Originally posted by: halik
Originally posted by: K1052
Originally posted by: halik
Originally posted by: K1052
We're not concerned with the entire commercial RE market in the whole country. We are concerned with these particular assets in their particular locations equipped to produce autos. Detroit (for example) has a vast tracts of industrial RE that the city would probably give you if you paid the tax liens.
I've got access to some Real Capital Analytics though work.
Here's $/sqft prices in detroit. Note that office space is up since mid-2007 and industrial is down some 30-35%. Still nowhere near 71% decline, which is why the creditors prefer the collateral.
office
industrial
One of my buddies works for a debt side hedge fund, I'll see if I can have him shoot me a graph of what Chrysler CDS were trading for the past couple months. That should put an end to all this conspiracy nonsense.
You yourself admitted personal knowledge that Ford, despite trying, has been unable to unload most of their plants. That's a clear concession that these assets are worth even less than the going average rates for their property category. So now we're going to dump a bunch more nearly identical assets into the same stagnant part of the market and pretend their values won't be affected?
Without knowing more specifics about the CDS transactions (who bought what, when, and for how much) it's going to be impossible to really get a handle on that situation until later. It definitely makes for a hell of a motivation though given the odds the bankruptcy court won't come back with a more favorable figure for the holdouts.
Yeah,
what I said implies that the market value of the plants was known in 2007 (ACH did manage to sell two or three and handed one back to ford) based on comps (ie precedent transaction).

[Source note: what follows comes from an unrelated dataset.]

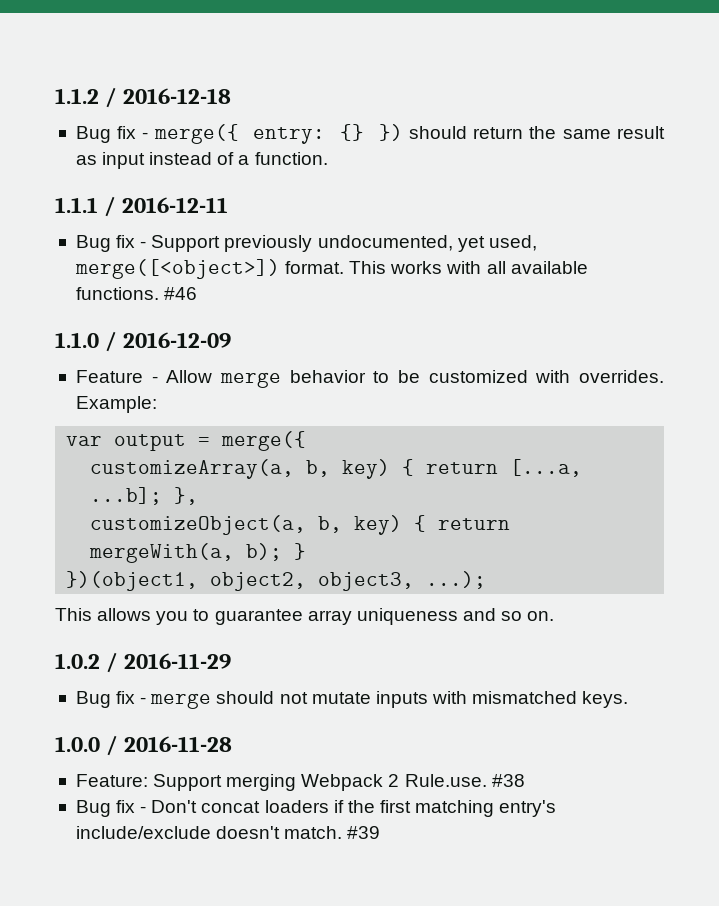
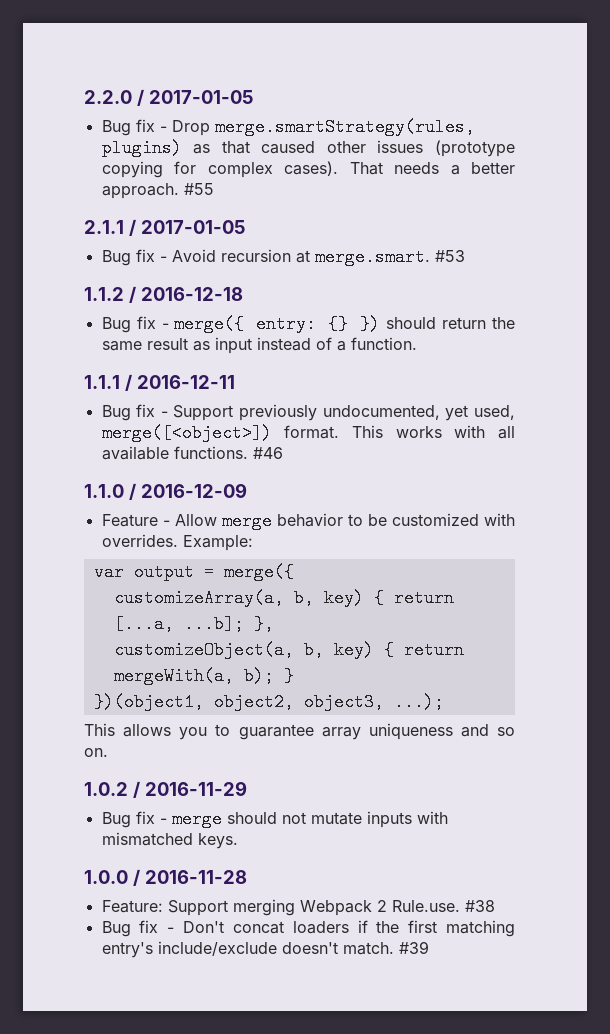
+ 2.2.0 / 2017-01-05
+ Bug fix - Drop merge.smartStrategy(rules, plugins) as that caused other issues (prototype copying for complex cases). That needs a better approach. #55
+ 2.1.1 / 2017-01-05
+ Bug fix - Avoid recursion at merge.smart. #53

In any case, both cerberus and debt side funds KNOW how to value collateral, they make living investing in secured debt.
When those bonds were revolved in 2007, the value of collateral was for all practical purposes equal the face value of the issue. Cerberus's incentive to do that is to minimize the interest they have to pay (the more collateral, the less interest needed), debt side funds' incentive is so they don't get burned in bankruptcy (aka make sure the collateral is worth what cerberus says its work...part of due diligence).